- EXERCISE -
When a line in the entries contains the word "radius", copy that line in full.

[Web page revision data]
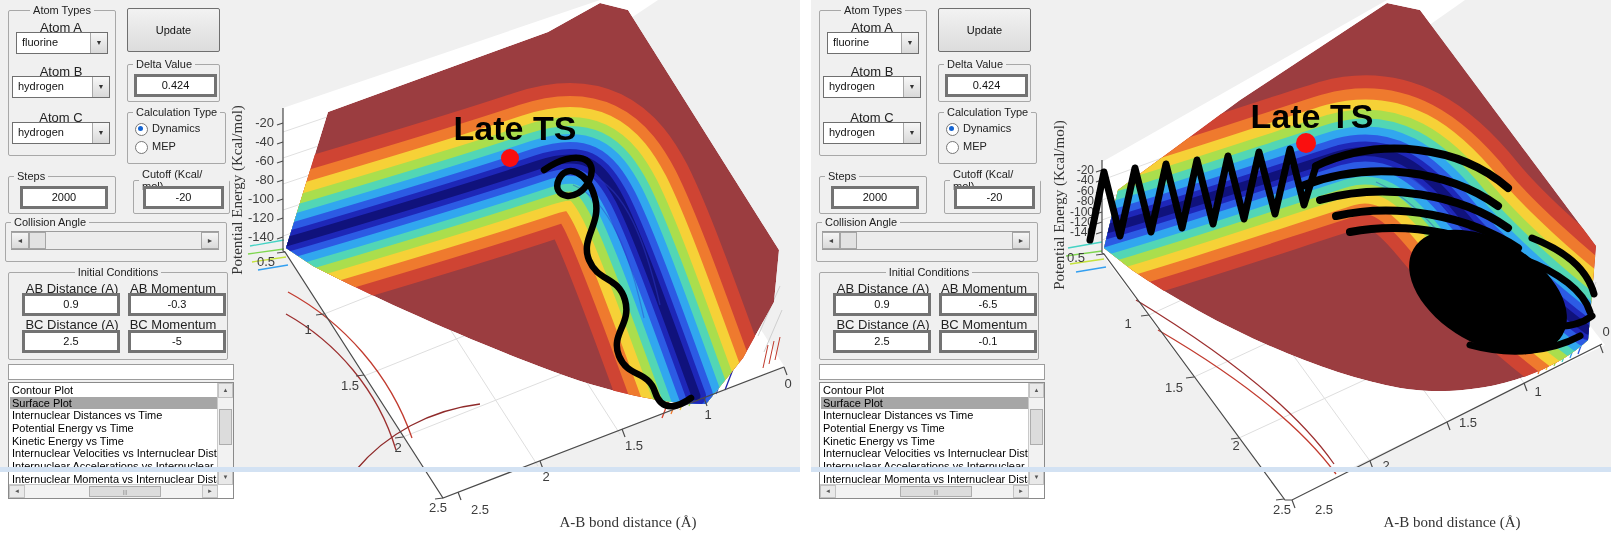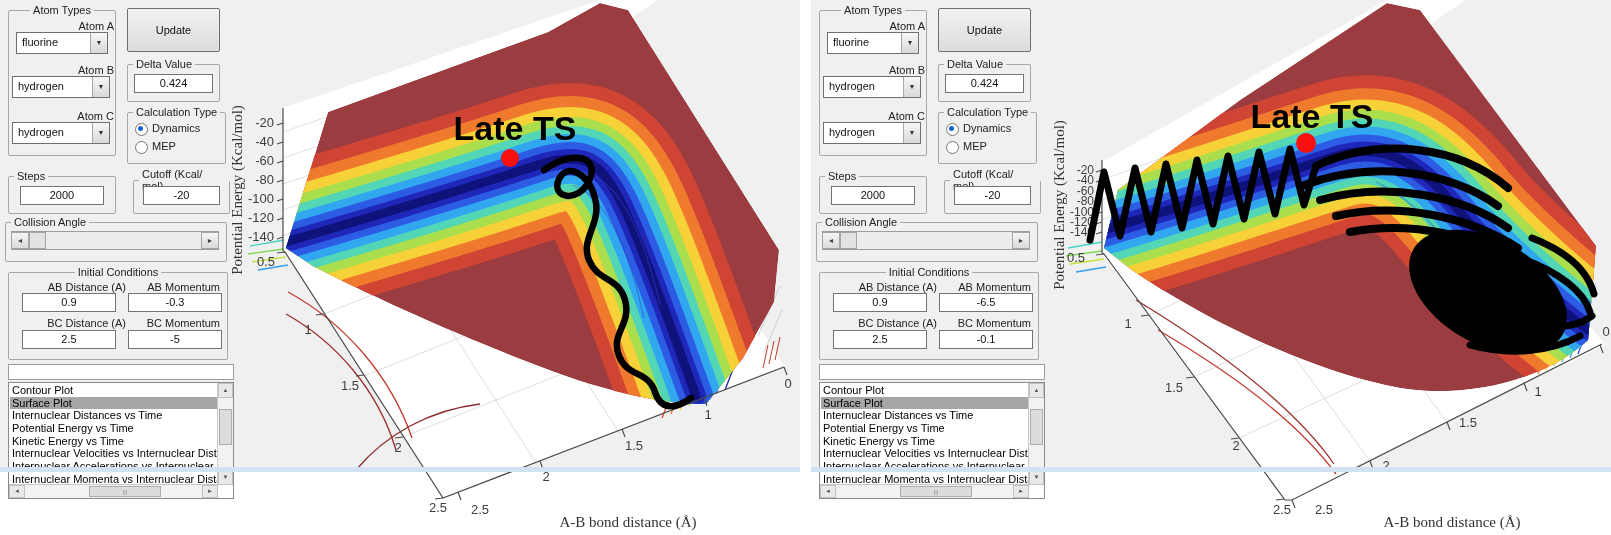--- a/index.html
+++ b/index.html
@@ -3,22 +3,22 @@
 <meta charset="utf-8">
 <style>
   html,body{margin:0;padding:0;background:#fff;font-family:"Liberation Sans",sans-serif;}
   .app{position:relative;width:1611px;height:535px;background:#ffffff;overflow:hidden;}
   .panel{position:absolute;top:0;width:800px;height:472px;background:#f0f0f0;}
   #panel0{left:0;}
   #panel1{left:811px;}
   .gb{position:absolute;border:1px solid #a8a8a8;border-radius:2px;margin:0;padding:0;background:transparent;}
   .gb legend{font-size:11px;color:#222;padding:0 3px;margin-left:5px;}
   .gb.centered legend{margin:0 auto;}
-  .lbl{position:absolute;font-size:11px;color:#222;text-align:right;white-space:nowrap;}
-  .edit{position:absolute;background:#fff;border:1px solid #737373;font-size:11px;color:#111;text-align:center;line-height:17px;height:17px;}
+  .lbl{position:absolute;font-size:13px;color:#222;text-align:center;white-space:nowrap;}
+  .edit{position:absolute;background:#fff;border:3px solid #737373;font-size:11px;color:#111;text-align:center;line-height:17px;height:17px;}
   .dd{position:absolute;height:20px;background:#fff;border:1px solid #6f6f6f;}
   .dd .txt{position:absolute;left:5px;top:3px;font-size:11px;color:#111;}
   .dd .arr{position:absolute;right:0;top:0;width:16px;bottom:0;background:linear-gradient(#f7f7f7,#d9d9d9);border-left:1px solid #a8a8a8;font-size:7px;color:#333;text-align:center;line-height:19px;}
   .btn{position:absolute;background:linear-gradient(#f2f2f2,#dcdcdc);border:1px solid #6f6f6f;border-radius:2px;font-size:11px;color:#111;text-align:center;}
   .radio-row{position:absolute;height:14px;text-align:right;}
   .radio{position:absolute;left:0;top:1px;width:11px;height:11px;border:1px solid #777;border-radius:50%;background:#fff;}
   .radio.on::after{content:"";position:absolute;left:2px;top:2px;width:5px;height:5px;border-radius:50%;background:#1464d2;}
   .radio-lbl{position:absolute;left:17px;top:0;font-size:11px;color:#222;white-space:nowrap;}
   .slider{position:absolute;background:#ececec;border:1px solid #9c9c9c;}
   .sl-arrow{position:absolute;top:0;bottom:0;width:16px;background:linear-gradient(#f5f5f5,#dadada);border:1px solid #a5a5a5;font-size:7px;color:#444;text-align:center;line-height:15px;}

- FINISHED EXERCISE -
   .gb{position:absolute;border:1px solid #a8a8a8;border-radius:2px;margin:0;padding:0;background:transparent;}
   .btn{position:absolute;background:linear-gradient(#f2f2f2,#dcdcdc);border:1px solid #6f6f6f;border-radius:2px;font-size:11px;color:#111;text-align:center;}
   .radio{position:absolute;left:0;top:1px;width:11px;height:11px;border:1px solid #777;border-radius:50%;background:#fff;}
   .radio.on::after{content:"";position:absolute;left:2px;top:2px;width:5px;height:5px;border-radius:50%;background:#1464d2;}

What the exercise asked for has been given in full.